Evaluative research will be undertaken both on community interventions that are underway as well as on those created within the program. This project comprises several scientific assets that favor socially and scientifically relevant knowledge including:
- Intervention heterogeneity (nutrition, malaria, financial protection, family planning, etc.);
- Intervention temporality (before 2012, during the program);
- Variety of assessment type (impact, equity, process, sustainability, scalability);
- Variety of methods of assessment (quantitative, qualitative, mixed);
- Existence of a research infrastructure with exceptional population data for the region (demographic surveillance system with a panel of 50,000 people since 2007)

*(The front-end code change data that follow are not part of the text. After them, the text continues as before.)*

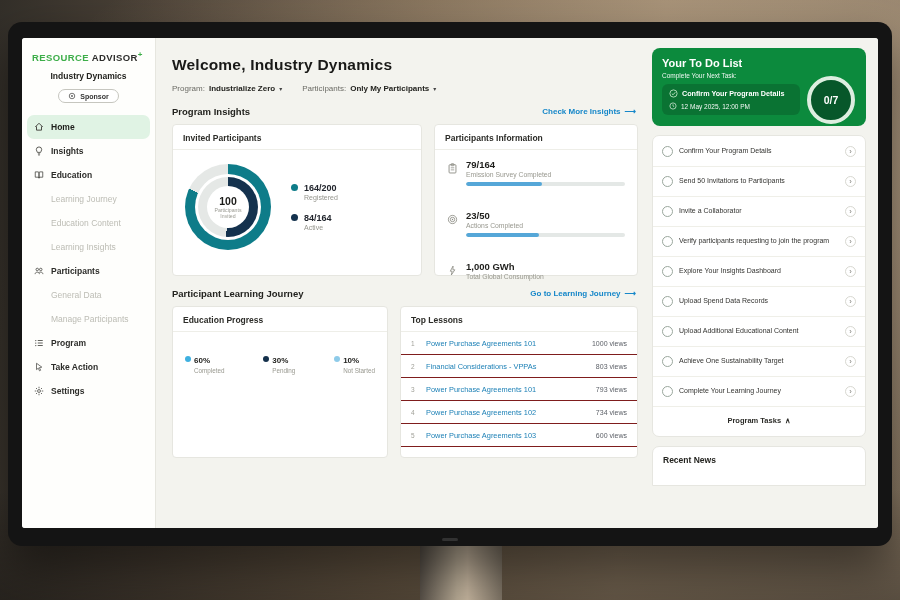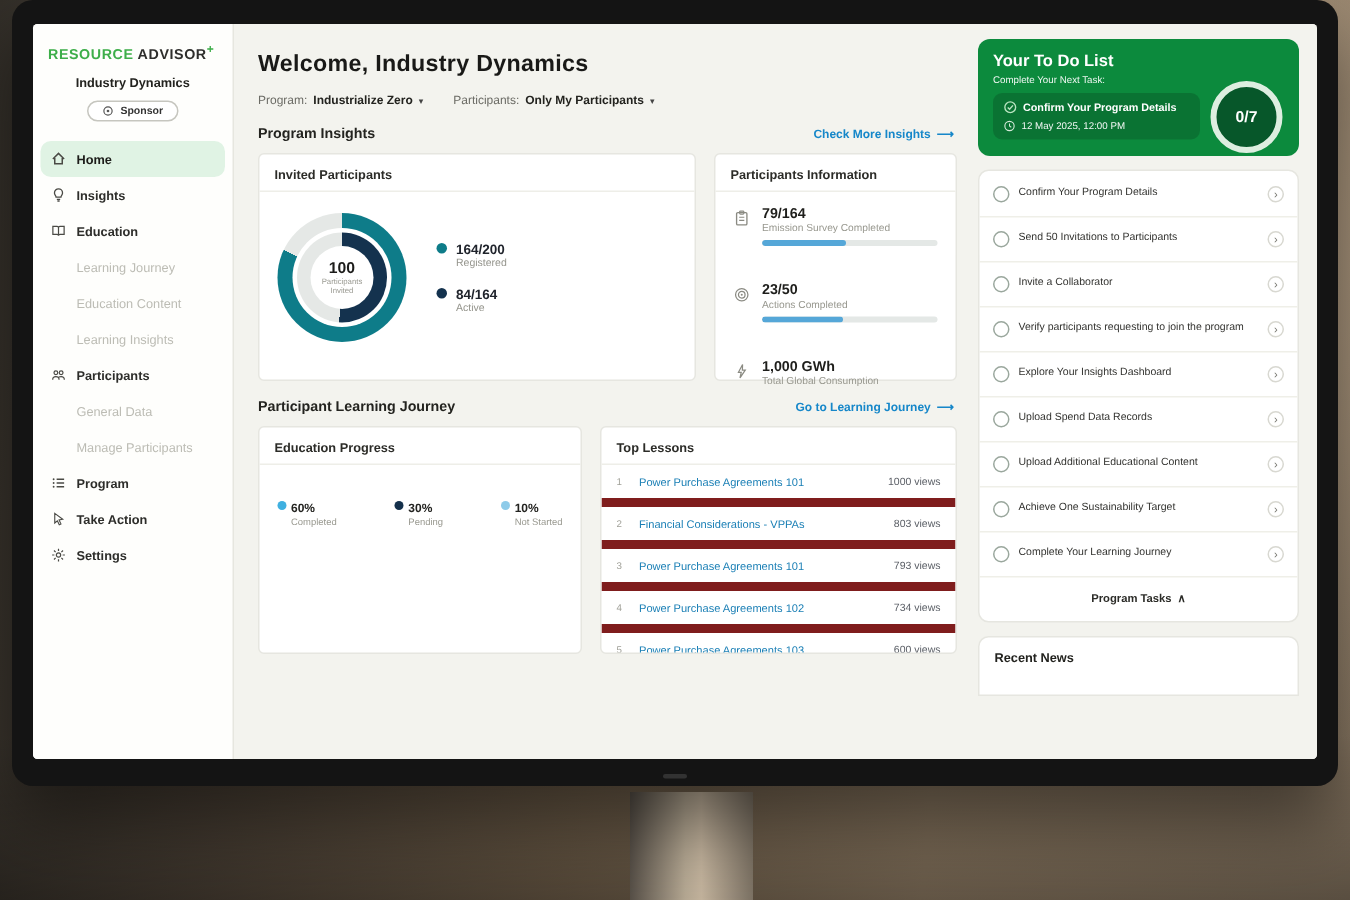--- a/index.html
+++ b/index.html
@@ -12,7 +12,7 @@
     background:linear-gradient(rgba(0,0,0,0),rgba(0,0,0,.35));}
   .stand{position:absolute;left:420px;top:528px;width:82px;height:72px;
     background:linear-gradient(90deg,#564f47,#b4a792 45%,#c2b29c 58%,#7b7163);}
-  .monitor{position:absolute;left:8px;top:0;width:884px;height:524px;background:#141414;
+  .monitor{position:absolute;left:8px;top:22px;width:884px;height:524px;background:#141414;
     border-radius:14px;box-shadow:0 24px 48px rgba(0,0,0,.5);}
   .led{position:absolute;left:50%;bottom:5px;width:16px;height:3px;margin-left:-8px;background:#323232;border-radius:2px;}
   .screen{position:absolute;left:14px;top:16px;width:856px;height:490px;background:#f3f3ee;

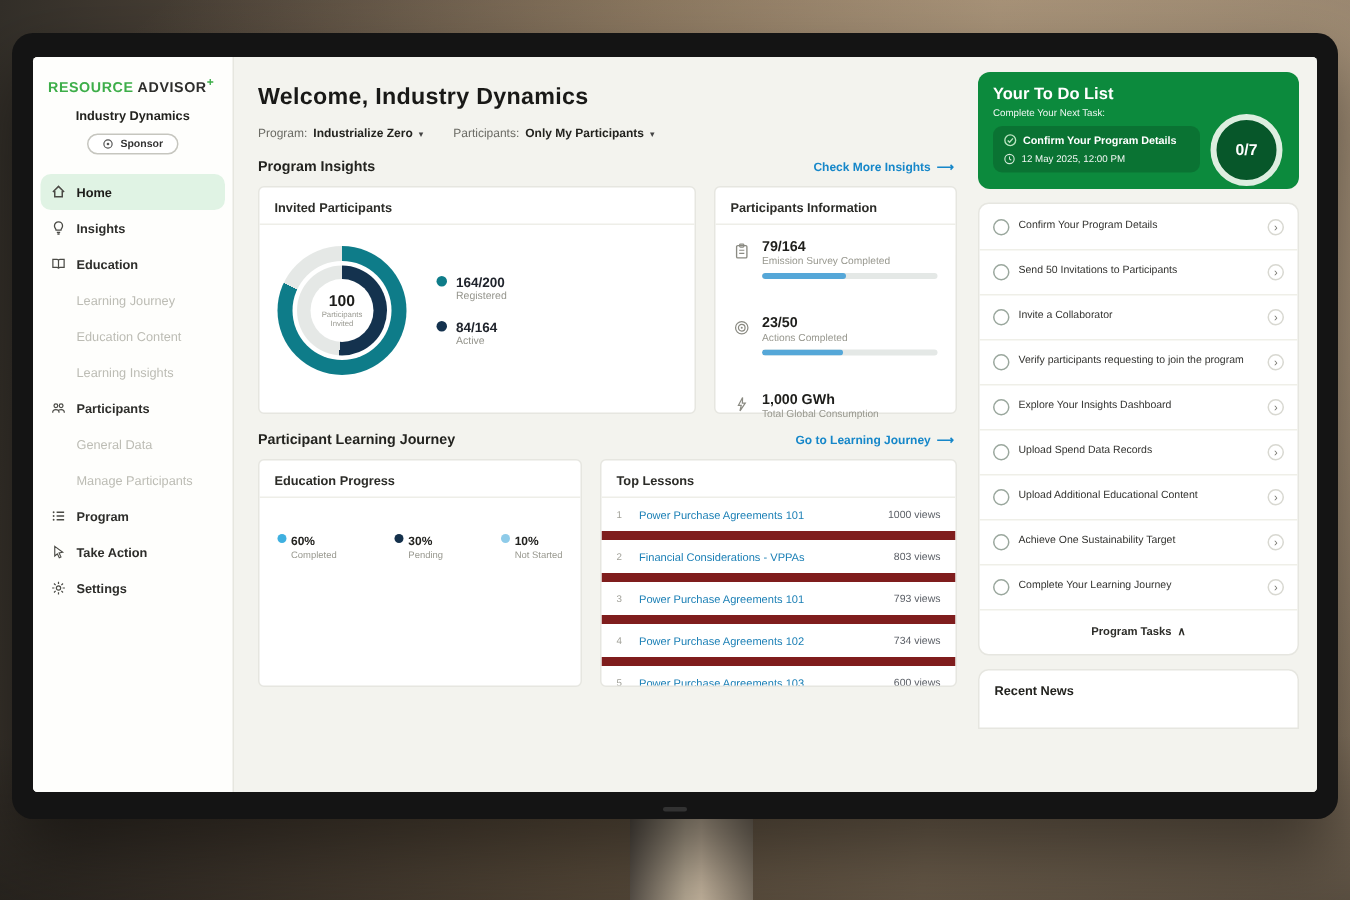--- a/index.html
+++ b/index.html
@@ -50,7 +50,7 @@
   .card-head{font-size:8.5px;font-weight:bold;color:#2c2c28;padding:8px 10px 6px;border-bottom:1px solid #eeeee8;}
 
   
-  .card-invited{width:292px;height:152px;}
+  .card-invited{width:250px;height:152px;}
   .invited-body{display:flex;align-items:center;padding:14px 12px;}
   .donut{position:relative;width:86px;height:86px;flex:none;}
   .d1,.d2{position:absolute;border-radius:50%;}

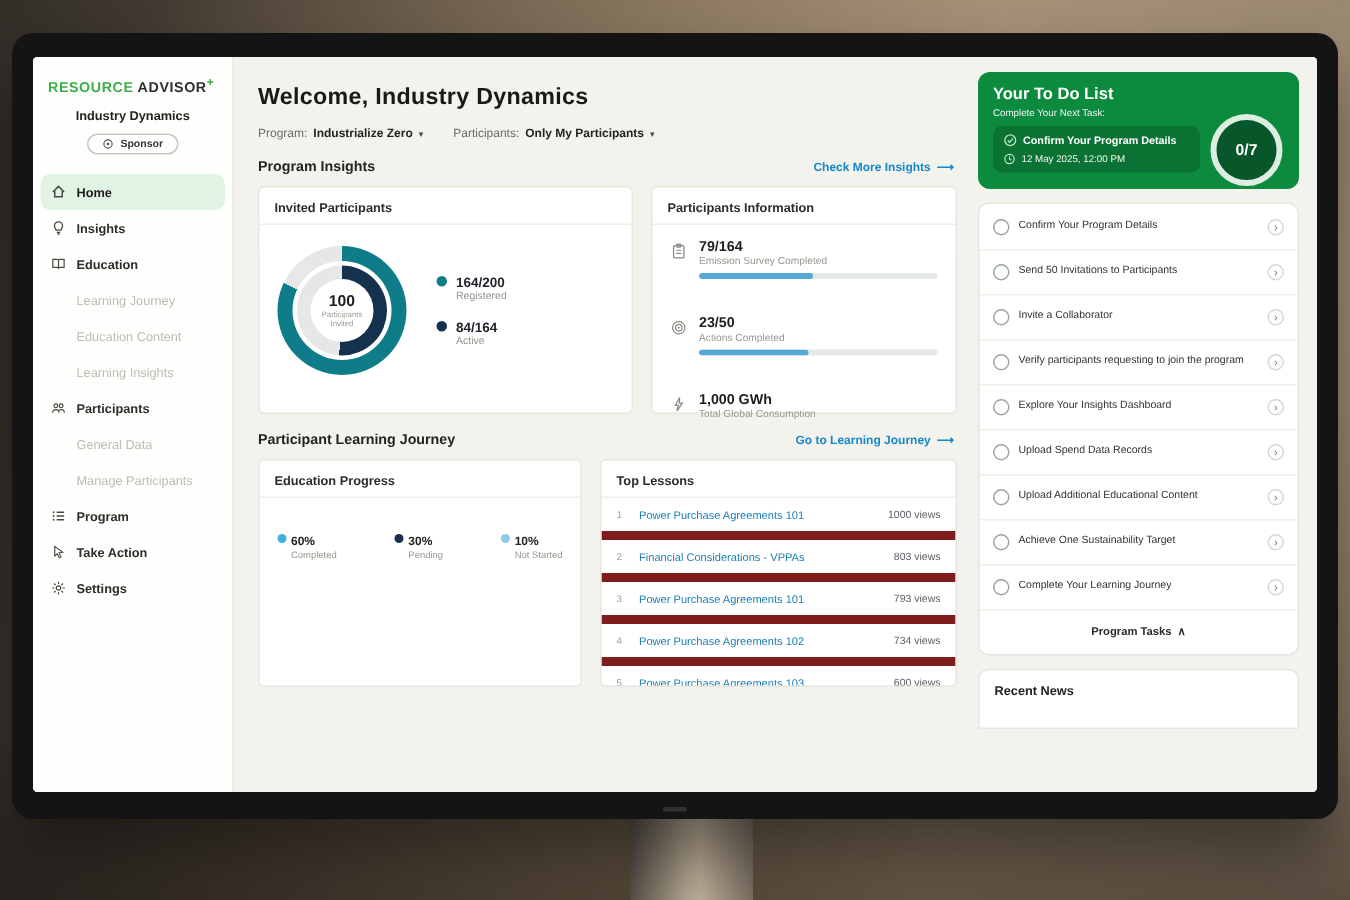--- a/index.html
+++ b/index.html
@@ -93,7 +93,7 @@
 
   
   .card-lessons{flex:1;height:152px;overflow:hidden;}
-  .lesson{display:flex;align-items:center;gap:7px;padding:6.5px 10px;border-bottom:6px solid #7f1d1d;cursor:default;}
+  .lesson{display:flex;align-items:center;gap:7px;padding:6.5px 10px;border-bottom:1px solid #7f1d1d;cursor:default;}
   .rank{font-size:6.5px;color:#a0a098;width:8px;flex:none;}
   .lesson-title{flex:1;font-size:7.4px;color:#1a7fb5;cursor:pointer;}
   .views{font-size:7px;color:#5d6168;flex:none;}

This program is also an opportunity to experience and evaluate the best research practices and potential interventions that could favor equity. These new practices will allow to meet the needs of knowledge in the following areas:
- Practice of collaborative research (North/South partnerships and relationships between researchers, stakeholders, policy makers, and community partnership);
- Development and evaluation of a code of ethics;
- Knowledge application through the implementation and evaluation of a strategy for knowledge brokering;
- Identification of new community-based interventions aimed to improve health equity.
Finally, this project will advance the state of knowledge regarding three methodological developments:
- The use of geographic information systems for health equity;
- The use of a realistic approach in terms of evaluation;
- The analysis of the impact of profits using a method allowing to evaluate the effects of an intervention without resorting to external standards of success
The interdisciplinary aspect of this program is guaranteed through the mobilization of researchers from different disciplines (anthropology, social sciences, geography) and experts in complementary fields (public health, evaluation, knowledge transfer, nutrition).